When loading in the DataFrame, it is important to use the correct data types. For example, we need to tell Polars which columns are 
`categorical <https://en.wikipedia.org/wiki/Categorical_variable>`_, as it cannot automatically infer this. This is important, as 
metasyn can later read this information and use it to generate categorical values where necessary. For this, we create a dictionary 
with the column names that we want to specify as categorical. For this example, we specify which columns are dates / times as well.

.. code-block:: python

   data_types = { 
      "Sex": pl.Categorical,
      "Embarked": pl.Categorical,
      "Birthday": pl.Date,
      "Board time": pl.Time,
      "Married since": pl.DateTime,
   }

To finish loading the dataset, we can either use the :meth:`polars.read_csv` function or the ``metasyn``
:func:`metasyn.read_csv` function.
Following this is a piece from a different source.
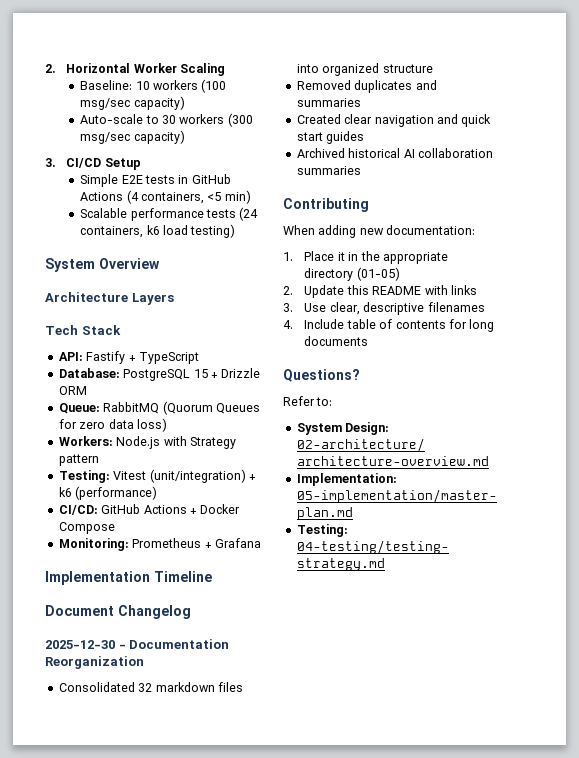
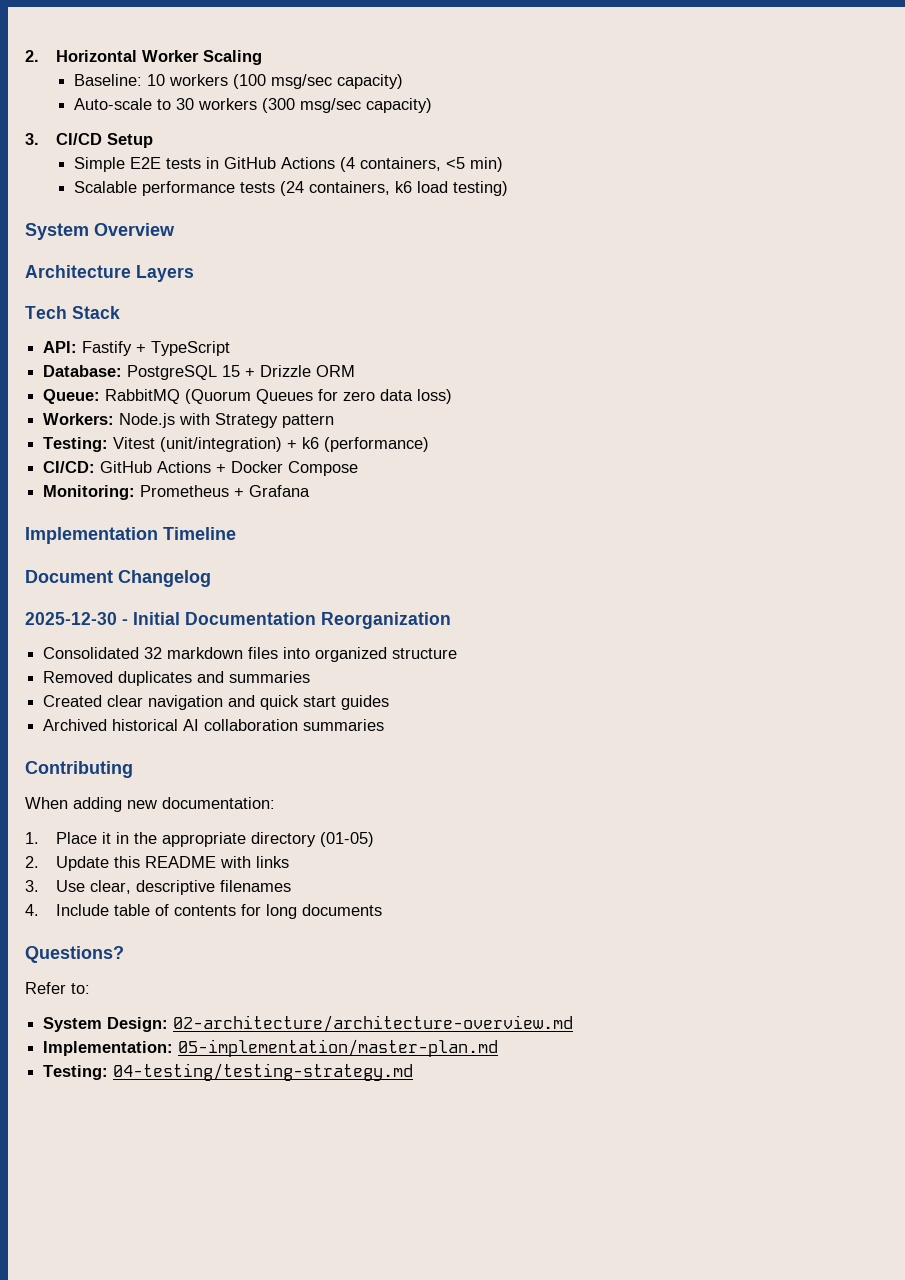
- 2025-12-30 - Documentation Reorganization
+ 2025-12-30 - Initial Documentation Reorganization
The advantage of the latter is that with it metasyn will remember the
specifics of the file format of your file (for example if your separator between columns was a ``,`` or ``;``)
and when writing the synthetic data file, this can be reused.

.. note::
   Metasyn also supports reading an writing sav files (:func:`metasyn.read_sav`), excel files (:func:`metasyn.read_excel`), tsv files (:func:`metasyn.read_tsv`), .dta files (:func:`metasyn.read_dta`), and more.

For reading a CSV file, you should give the ``data_types`` dictionary as an argument. 

.. code-block:: python
   
   # for more info, see pl.read_csv()
   df, file_format = ms.read_csv(csv_path, schema_overrides=data_types)


This converts the CSV file into a DataFrame named ``df``. Additionally, we have a ``file_format`` object
that remembers the name of your file, that it was a CSV file and more.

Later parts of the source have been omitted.